The coding regions of AtELP3 and AtELP4 were amplified from cDNAs by PCR and cloned into the Gateway T-DNA vector pK7WG2D,1, which contains a neomycin phosphotransferase II (nptII) gene for plant selection and an enhanced green fluorescent protein (GFP) reporter for visual selection. The resulting plasmids were introduced into the Agrobacterium strain GV3101 by electrophoresis, which was then used for genetic transformation of the diploid woodland strawberry F. vesca L. Leaf explants of F. vesca accession ‘Hawaii-4’ were transformed using an optimized regeneration protocol [34, 35]. The accession ‘Hawaii-4’ is freely available without requiring a Material Transfer Agreement from the National Clonal Germplasm Repository accession # PI1551572. Transgenic calli and shoots were visually screened for GFP six weeks after co-culture, and well-developed and rooted shoots were transplanted into soil and placed in a growth chamber with a 12-h photoperiod. The plants were considered to be independent transgenic lines when regenerated from independent calli. ‘Hawaii-4’ seedlings, also derived through leaf regeneration, were used as a control in all experiments of this study. Plants were propagated by runners or by crown division, and watered and fertilized as needed. Pesticides were applied as necessary to control insects and mites. After two months of growth in soil, well-developed plants were used for experiments.

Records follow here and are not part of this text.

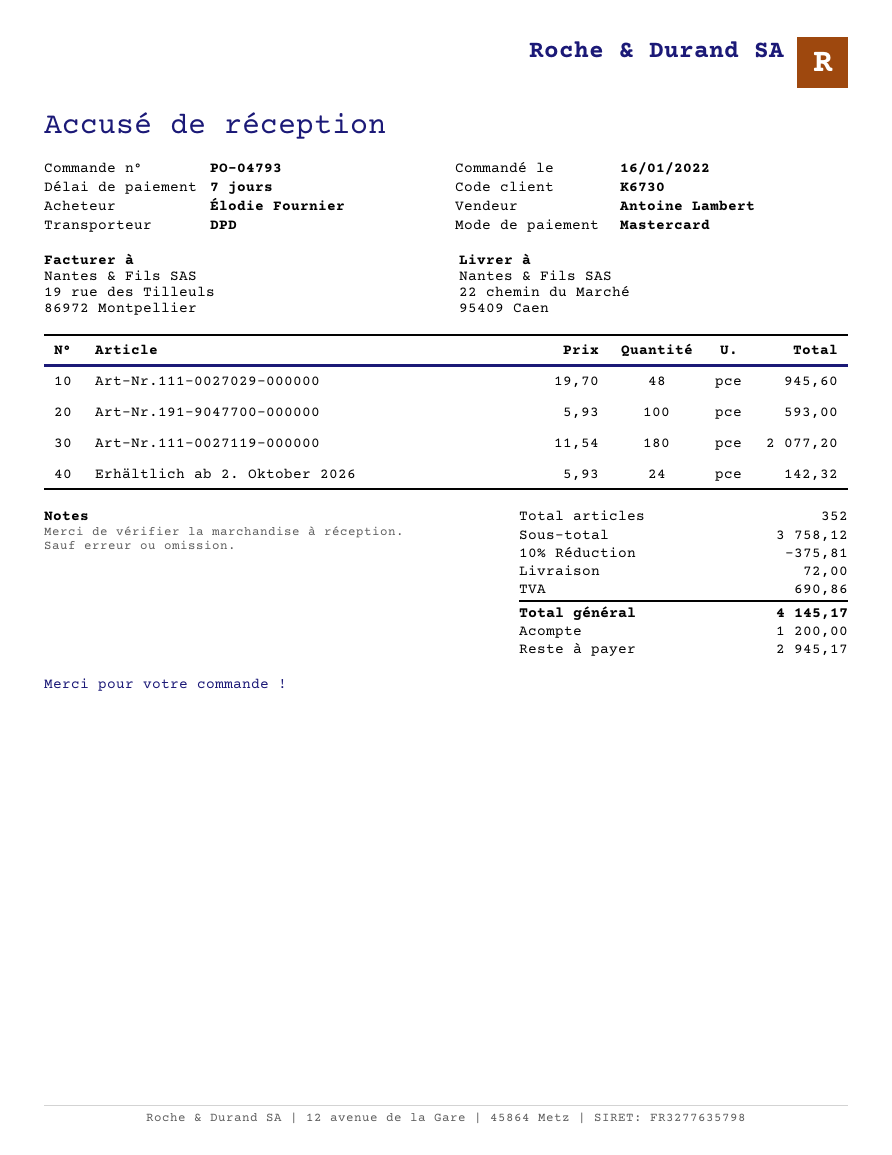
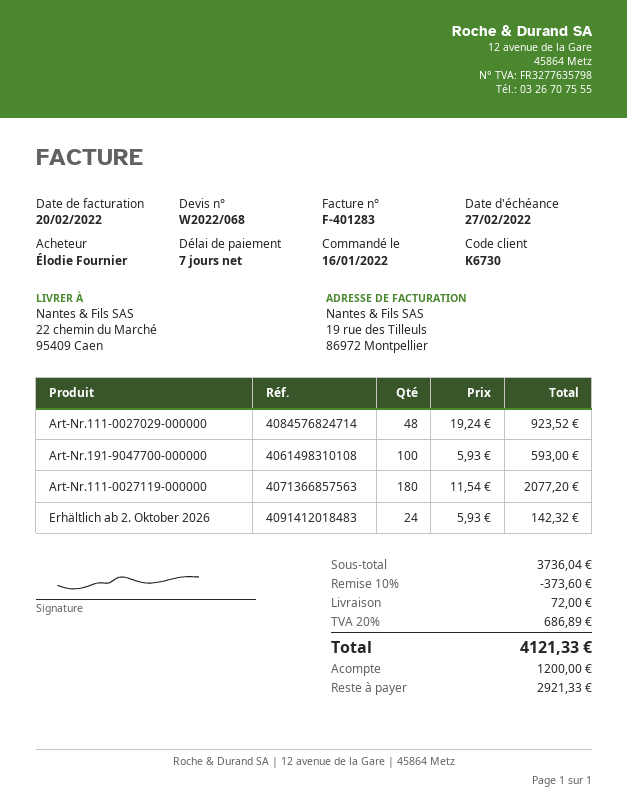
Art-Nr.111-0027029-000000: 48 x 19.70 = 945.60 -> 48 x 19.24 = 923.52
subtotal: 3758.12 -> 3736.04
discount: 10% = 375.81 -> 10% = 373.60
tax: 690.86 -> 686.89
total: 4145.17 -> 4121.33
balance: 2945.17 -> 2921.33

For complementation of the Arabidopsis Atelp4/elo1–1 mutant, the coding region of FvELP4–1 was amplified from F. vesca cDNA and cloned into the binary vector pBI1.4 T. The resulting plasmid was introduced into the Agrobacterium strain GV3101 by electrophoresis. Arabidopsis plant transformation was conducted following the floral dip method [36].

SA measurement

SA content in F. vesca leaf tissues was measured by HPLC as described by Verberne et al. [37]. Briefly, 100 mg tissues were ground in liquid nitrogen and extracted with 1 mL of 90% methanol. After centrifugation at 14,000 g for 10 min, the supernatant was transferred into a microcentrifuge tube. The pellet was extracted with 0.5 mL of 100% methanol and the supernatant was transferred to the same tube and dried in a speed vacuum to final volume of ~50 μL. The residue was resuspended to 500 μL sodium acetate buffer (0.2 M, pH 5.5). After centrifugation at 14,000 g for 10 min, the supernatant was used for HPLC analysis. The sample was eluted with 0.2 M sodium acetate buffer pH 5.5 in 10% methanol at a flow-rate of 0.80 mL/min.

Assessment of disease resistance

To evaluate the effect of AtELP3 and AtELP4 on disease resistance, we used the following pathogens: C. gloeosporioides, P. aphanis, and X. fragariae, which are causal agents of strawberry anthracnose crown rot, powdery mildew, and angular leaf spot, respectively. The pathogen isolates used in this study were obtained from plants grown in the greenhouse or strawberry fields located in West Central Florida. C. gloeosporioides and X. fragariae isolates were stored at −80°C in 20% glycerol, and P. aphanis was stored in the Herbarium and Culture Collection at the University of Florida Gulf Coast Research and Education Center (GCREC).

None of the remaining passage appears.